Background: Breast cancer is most frequently diagnosed cancer globally but there is not any ideal economical and safer agent that not only decreases the progression but also resolve complexities associated with breast cancer such as inflammatory conditions. There was strong link between inflammation and cancer specially breast cancer. Thus by inhibiting the COX enzyme may inhibit the progression of cancer beside of its role in inflammatory conditions of breast. Study Design: Interventional In Vitro trial.

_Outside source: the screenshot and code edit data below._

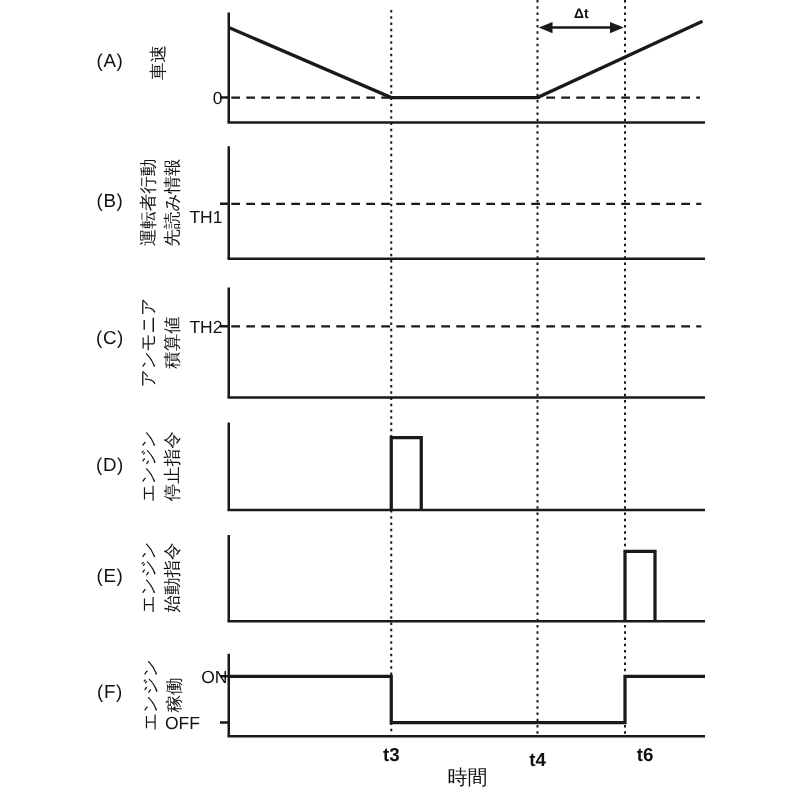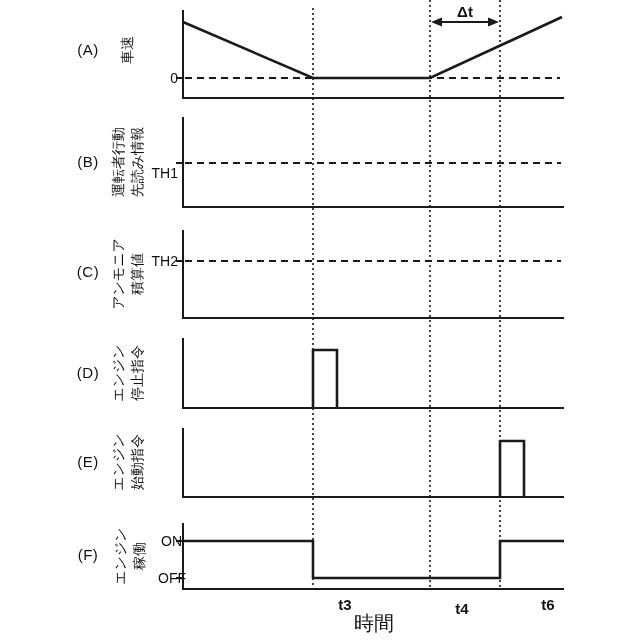--- a/index.html
+++ b/index.html
@@ -16,29 +16,29 @@
   .vlabel{
     position:absolute;transform:translate(-50%,-50%) rotate(-90deg);
     text-align:center;font-size:14px;line-height:19px;white-space:nowrap;
   }
   .ylab{
     position:absolute;transform:translate(-100%,-50%);
     font-size:14px;white-space:nowrap;
   }
   .tick-label{
     position:absolute;transform:translate(-50%,-50%);
-    font-size:15px;font-weight:600;white-space:nowrap;margin-left:32px;
+    font-size:15px;font-weight:600;white-space:nowrap;
   }
   .xlabel{
     position:absolute;transform:translate(-50%,-50%);
-    font-size:20px;white-space:nowrap;
+    font-size:16px;white-space:nowrap;
   }
   .delta-label{
     position:absolute;transform:translate(-50%,-50%);
-    font-size:15px;font-weight:600;white-space:nowrap;
+    font-size:11px;font-weight:600;white-space:nowrap;
   }
 </style>
 </head>
 <body>
 
 <div class="stage">
 
   <svg class="canvas" viewBox="0 0 640 640" xmlns="http://www.w3.org/2000/svg">
       <line x1="313" y1="8" x2="313" y2="589" fill="none" stroke="#1a1a1a" stroke-width="1.6" stroke-dasharray="2 3" stroke-linecap="butt" stroke-linejoin="miter"></line>
       <line x1="430" y1="0" x2="430" y2="589" fill="none" stroke="#1a1a1a" stroke-width="1.6" stroke-dasharray="2 3" stroke-linecap="butt" stroke-linejoin="miter"></line>
@@ -100,21 +100,21 @@
   </div>
   <div class="vlabel" style="left:130px;top:556px">
     <div>エンジン</div>
     <div>稼働</div>
   </div>
 
   <div class="ylab" style="left:178px;top:78px">0</div>
   <div class="ylab" style="left:178px;top:173px">TH1</div>
   <div class="ylab" style="left:178px;top:261px">TH2</div>
   <div class="ylab" style="left:182px;top:541px">ON</div>
-  <div class="ylab" style="left:186px;top:578px">OFF</div>
+  <div class="ylab" style="left:160px;top:578px">OFF</div>
 
   <div class="delta-label" style="left:465px;top:11px">Δt</div>
 
   <div class="tick-label" style="left:313px;top:604px">t3</div>
   <div class="tick-label" style="left:430px;top:608px">t4</div>
   <div class="tick-label" style="left:516px;top:604px">t6</div>
 
   <div class="xlabel" style="left:374px;top:623px">時間</div>
 
 </div>

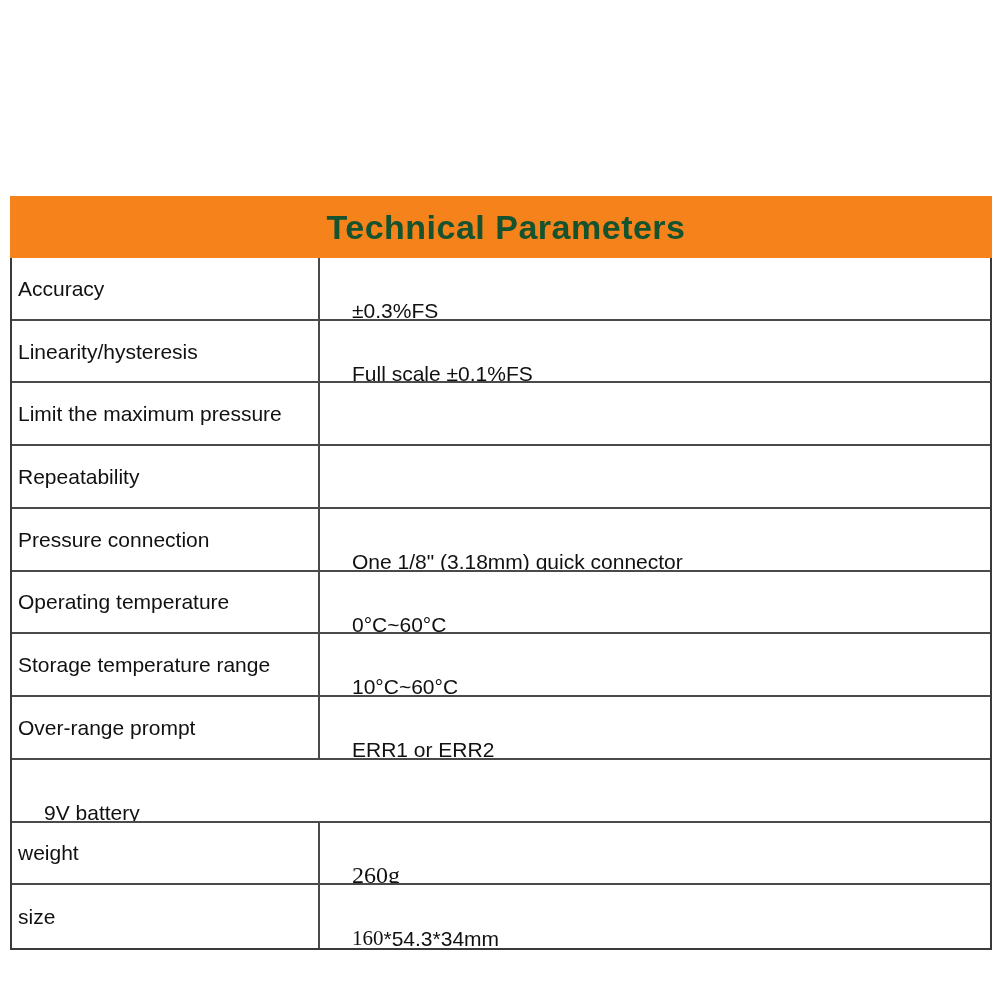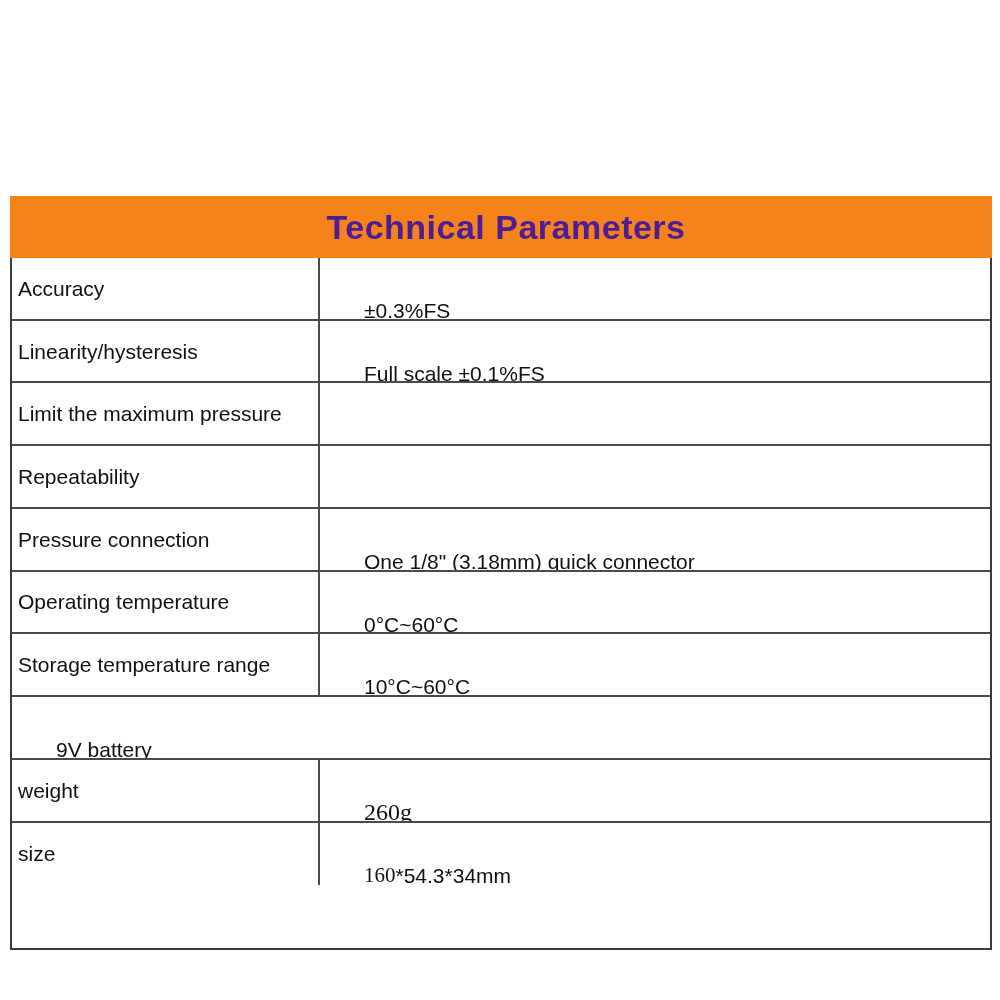--- a/index.html
+++ b/index.html
@@ -21,21 +21,21 @@
     width: 982px;
   }
   .banner {
     height: 62px;
     background: #F6821C;
     display: flex;
     align-items: center;
     justify-content: center;
   }
   .banner-title {
-    color: #4c1d95;
+    color: #14532d;
     font-size: 34px;
     font-weight: 700;
     letter-spacing: 0.5px;
     margin-left: 10px;
   }
   .spec-table {
     box-sizing: border-box;
     height: 692px;
     border: 2px solid #3a3a3a;
     border-top: none;
@@ -59,21 +59,21 @@
     line-height: 1;
     min-height: 0;
     overflow: hidden;
     white-space: nowrap;
   }
   .cell.label {
     padding-left: 6px;
     border-right: 2px solid #4a4a4a;
   }
   .cell.value {
-    padding-left: 44px;
+    padding-left: 32px;
     margin-top: 44px;
   }
   .serif-val {
     font-family: "Liberation Serif", serif;
     font-size: 24px;
   }
   .size-suffix {
     font-family: "Liberation Sans", sans-serif;
     font-size: 21px;
   }
@@ -125,20 +125,26 @@
         </div>
     </div>
 
     <div class="spec-row">
       <div class="cell label">Storage temperature range</div>
       <div class="cell value">
           <span>10°C~60°C</span>
         </div>
     </div>
 
+    <div class="spec-row">
+      <div class="cell label">Over-range prompt</div>
+      <div class="cell value">
+          <span>ERR1 or ERR2</span>
+        </div>
+    </div>
 
     <div class="spec-row">
       <div class="cell value">
           <span>9V battery</span>
         </div>
     </div>
 
     <div class="spec-row">
       <div class="cell label">weight</div>
       <div class="cell value">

Setting: Department of Pharmacology in alliance with PCMD. Period: The duration of study from April 2016 to February 2017. Methodology: For this purpose we used five cancerous lines MCF-7, MDA-MB-231, MCF-10, HT-29 and Hela cell lines. For demonstrating the cytotoxic effects of Apricoxib we used MTT assay (for all cell Lines) and Trypan blue dye exclusion assay (Primarily for MCF-7 cell lines). For calculation of minimum dose required for exert cytotoxic effects of Apricoxib and its selectivitytowards cancerous cells of breast tissue we calculated its IC50 value and Selectivity Index (SI) by MTT assay. Results: Apricoxib significantly reduce the viability of MCF-7, MDA-MB-231, Hela, HT-29 as assessed by MTT assay in dose dependent manner (χ2 (2) = 26.483, p<0.001), (χ2 (2) = 26.49, p<0.001), (χ2 (2) = 26.062, p<0.001) and (χ2 (2) = 26.062, p<0.001) respectively. However Apricoxib had non-significant effects on % viability of MCF-10 cell line (χ2 (2) = 4.167, p=0.654) as assessed by MTT assay. Furthermore Apricoxib had lowest IC50 value against MCF-7 cell line. Conclusion: This study demonstrated that beside of primarily anti-inflammatory effects Apricoxib have additional benefits in term of exerting the cytotoxic effects (in vitro) on cancerous cell lines as indicated by reducing the % viability and reducing the Absorbance value of test sample as compare to control. This opens the newer path for researcher to evaluate different aspects of Apricoxib in field of chemotherapy.